April 11 (Bloomberg) -- BlackBerry, the Canadian smartphone maker, fell the most in two months after analysts said sales of its new Z10 device are showing troubling signs. The company denied one of the reports.
BlackBerry slid 7.8 percent to $13.55 at the close in New York, the biggest decline since Feb. 13.
“The U.S. launch of the Z10 started poorly and weakened significantly as the days passed,” Joseph Fersedi, an analyst at ITG Investment Research, said today in a note, citing information from independent dealers. Some U.S. retailers are seeing a significant increase in customers returning their Z10s because they find the interface unintuitive, Detwiler Fenton & Co. said today.

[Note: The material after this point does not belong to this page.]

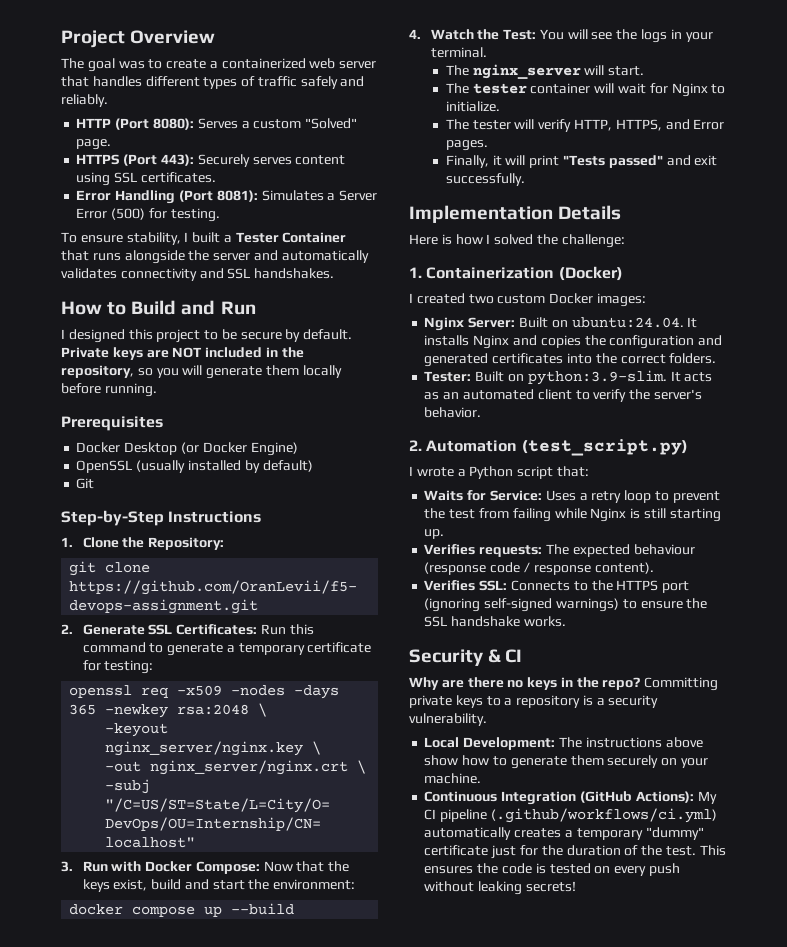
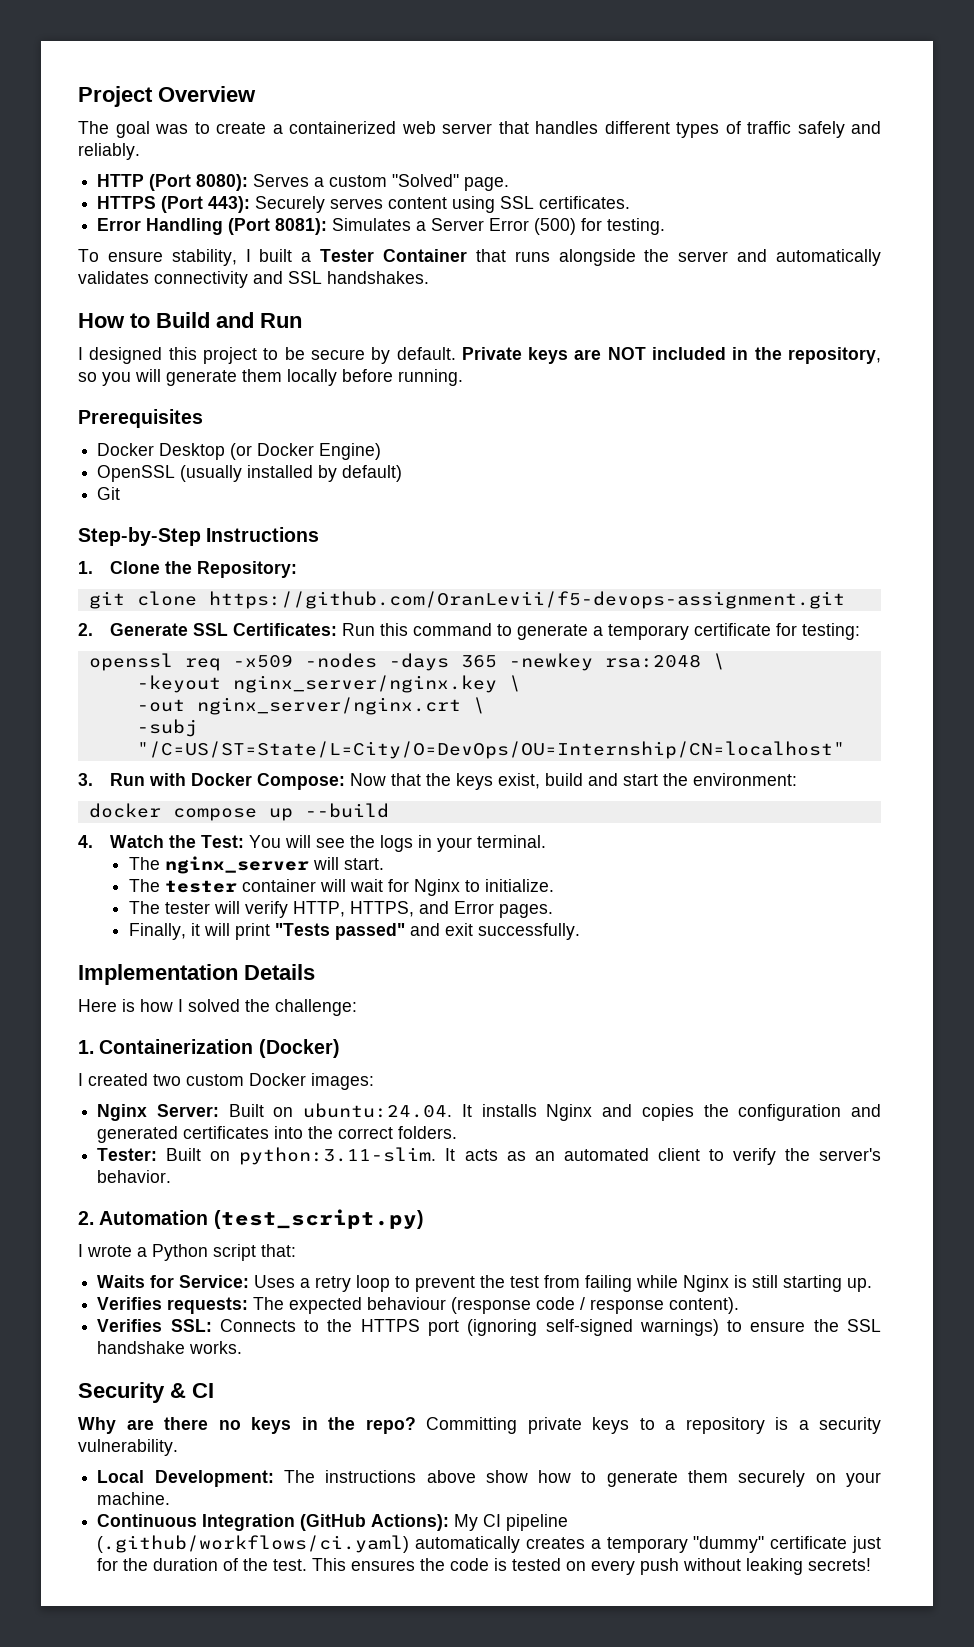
- Tester: Built on python:3.9-slim. It acts as an automated client to verify the server's behavior.
+ Tester: Built on python:3.11-slim. It acts as an automated client to verify the server's behavior.
- Continuous Integration (GitHub Actions): My CI pipeline (.github/workflows/ci.yml) automatically creates a temporary "dummy" certificate just for the duration of the test.
+ Continuous Integration (GitHub Actions): My CI pipeline (.github/workflows/ci.yaml) automatically creates a temporary "dummy" certificate just for the duration of the test.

“In several cases, returns are now exceeding sales, a phenomenon we have never seen before,” Detwiler Fenton said.
BlackBerry called Detwiler Fenton’s claim “absolutely false,” according to an e-mailed statement. “Our data shows that return rates for BlackBerry Z10 devices both in the U.S. and on a global basis are in line with or better than our expectations and are consistent with return rates for other premium smartphones in the market today,” it said.
The company is counting on the touch-screen Z10, its first smartphone to use the BlackBerry 10 platform, to revive growth after losing ground to Apple Inc.’s iPhone and devices that use Google Inc.’s Android software. Retailers in the U.K. and Canada are taking pre-orders for a second BlackBerry 10 phone, the Q10, which has a physical keyboard.